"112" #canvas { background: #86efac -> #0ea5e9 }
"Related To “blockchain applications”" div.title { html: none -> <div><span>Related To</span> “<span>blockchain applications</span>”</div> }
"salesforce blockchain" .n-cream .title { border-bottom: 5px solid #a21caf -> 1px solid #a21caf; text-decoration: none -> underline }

* * *

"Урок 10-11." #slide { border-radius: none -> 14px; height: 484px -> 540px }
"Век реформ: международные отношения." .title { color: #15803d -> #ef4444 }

- The task
Only lines that contain "blockchain" are needed, so copy each of them from the data.

- Solution below
"Related To “blockchain applications”" div.title { html: none -> <div><span>Related To</span> “<span>blockchain applications</span>”</div> }
"salesforce blockchain" .n-cream .title { border-bottom: 5px solid #a21caf -> 1px solid #a21caf; text-decoration: none -> underline }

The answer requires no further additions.